Supercomputers in Africa are few and far between. The 36-teraflop system at ZCHPC on the campus of the University of Zimbabwe in Harare qualifies as the second most powerful HPC machine on the continent. It was installed in 2015, when the center opened for business. In Africa, the ZCHPC system trails only Lengau, the 1.4-petaflop Dell EMC supercomputer installed at South Africa’s Centre of High Performance Computing (CHPC).

The current Zimbabwe machine is comprised of 100 dual-socket x86 nodes plus four GPU/Xeon Phi accelerated nodes, encompassing 1,400 cores and nearly two terabytes of memory. The compute nodes are hooked together by QDR InfiniBand, with an 8 Gbps Fibre Channel network for storage. Although the Inspur cluster is installed at ZCHPC, it acts as a national HPC resource serving more than 400 users at universities and other institutions around the country.
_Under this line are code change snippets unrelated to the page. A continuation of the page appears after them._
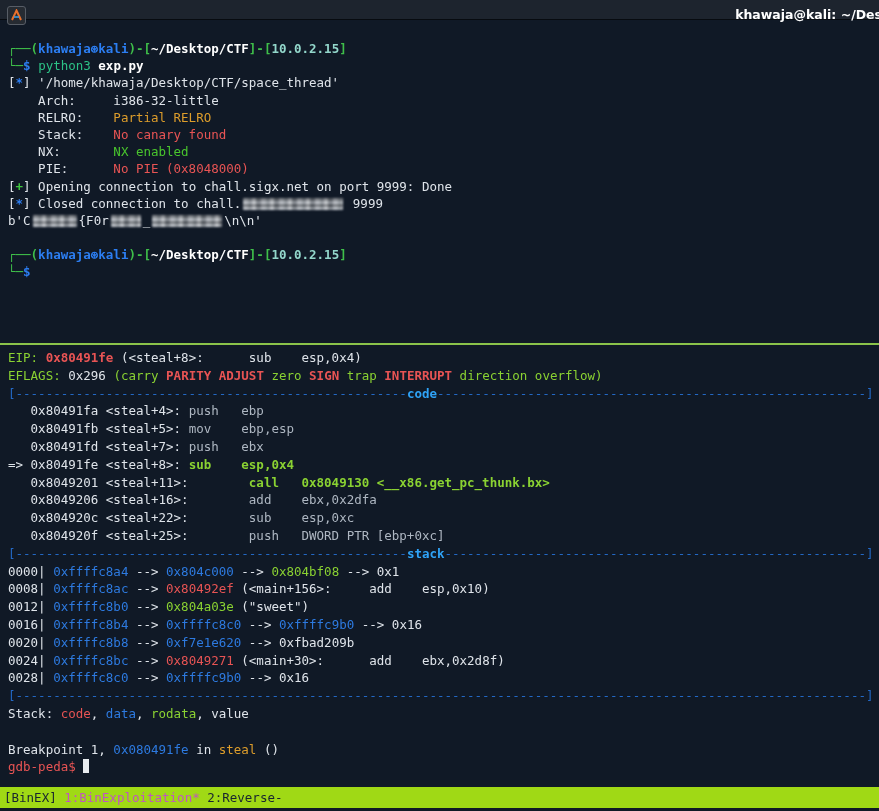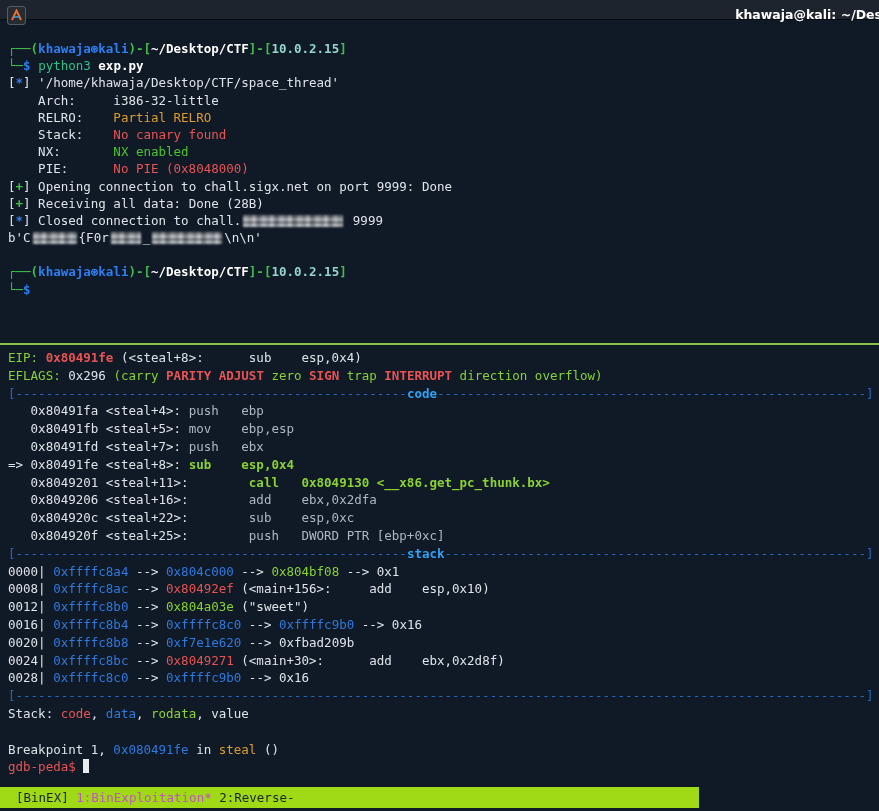--- a/index.html
+++ b/index.html
@@ -68,7 +68,6 @@
     <div class="tl"><span class="c-w">    NX:       </span><span class="c-nx">NX enabled</span></div>
     <div class="tl"><span class="c-w">    PIE:      </span><span class="c-r">No PIE (0x8048000)</span></div>
     <div class="tl"><span class="c-w">[</span><span class="c-plus">+</span><span class="c-w">] Opening connection to chall.sigx.net on port 9999: Done</span></div>
-    <div class="tl"><span class="c-w">[</span><span class="c-plus">+</span><span class="c-w">] Receiving all data: Done (28B)</span></div>
     <div class="tl"><span class="c-w">[</span><span class="c-b">*</span><span class="c-w">] Closed connection to chall.</span><span class="redact" style="width: 100px;"></span><span class="c-w"> 9999</span></div>
     <div class="tl"><span class="c-w">b'C</span><span class="redact" style="width: 44px;"></span><span class="c-w">{F0r</span><span class="redact" style="width: 30px;"></span><span class="c-w">_</span><span class="redact" style="width: 70px;"></span><span class="c-w">\n\n'</span></div>
     <div class="tl"> </div>

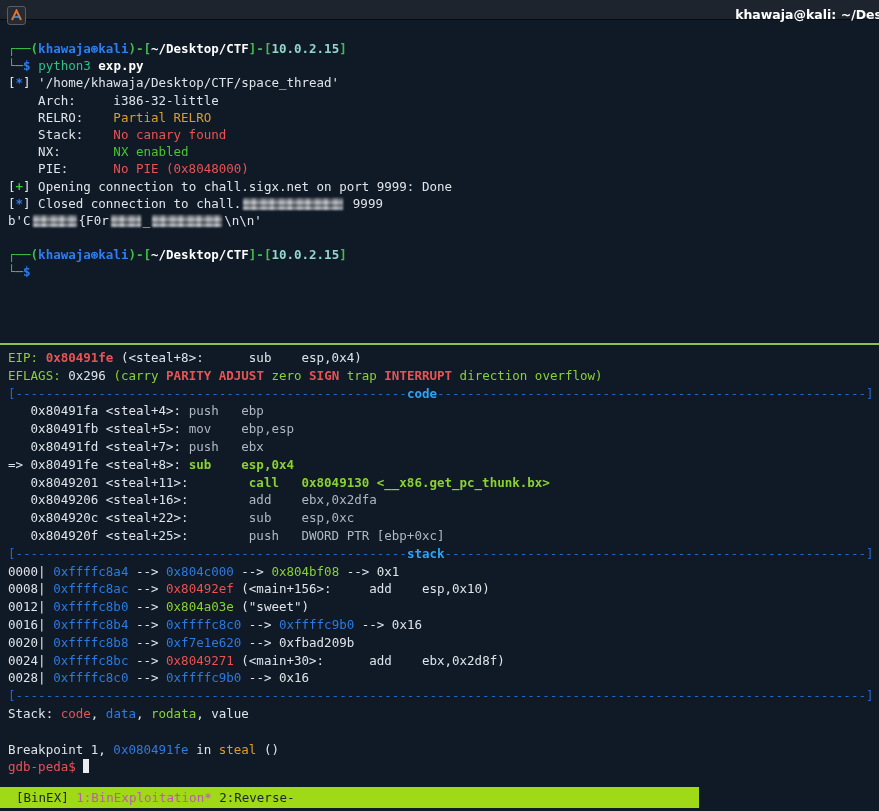--- a/index.html
+++ b/index.html
@@ -17,7 +17,7 @@
   #pane2 .tl{height:17.8px;line-height:17.8px}
   #divider{position:absolute;left:0;top:343px;width:879px;height:2px;background:var(--divider,#8bc34a)}
 
-  #statusbar{position:absolute;left:0;top:787px;width:699px;height:21px;background:var(--statusBg,#a0d915);font-size:12.5px;line-height:21px;padding-left:16px;white-space:pre}
+  #statusbar{position:absolute;left:0;top:787px;width:879px;height:21px;background:var(--statusBg,#a0d915);font-size:12.5px;line-height:21px;padding-left:4px;white-space:pre}
 
   .c-w{color:var(--fg,#dfe4ea)}
   .c-wb{color:var(--white,#ffffff);font-weight:bold}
According to a news report published by the China Global Television Network (CGTN), the new 300-teraflop system will be used by the government to help support policy decisions, as well as by state-owned enterprises and private sector businesses. Work performed on the current Inspur cluster span a number of areas key to the Zimbabwean economy, including agriculture, mining, finance and applied economics, manufacturing, and civil protection. The existing cluster is also used to generate the country’s three-day weather forecasts, which can now be accomplished in as little as five minutes.

All of this is rather new to Zimbabwe. Prior to 2015, high performance computing users relied on supercomputers outside the country or on much less powerful desktop systems. But thanks to a Chinese government policy of offering interest-free loans for projects in developing countries, funding for the original Inspur system was made possible. The $5.4 million Inspur machine represented Zimbabwe’s first in-country supercomputer.

The new system will offer nearly ten times as much capacity as the original 100-node cluster, enabling more users to access the machine, and allowing for larger, more complex simulations to be run. It will also include the capability to offer that capacity via cloud services, making it easier for remote users to tap into it.

Inspur has not revealed the particulars of the hardware for the 300-teraflop supercomputer nor its price tag. However, like its predecessor, the new ZCHPC system will be funded courtesy of an interest-free loan from the Chinese government.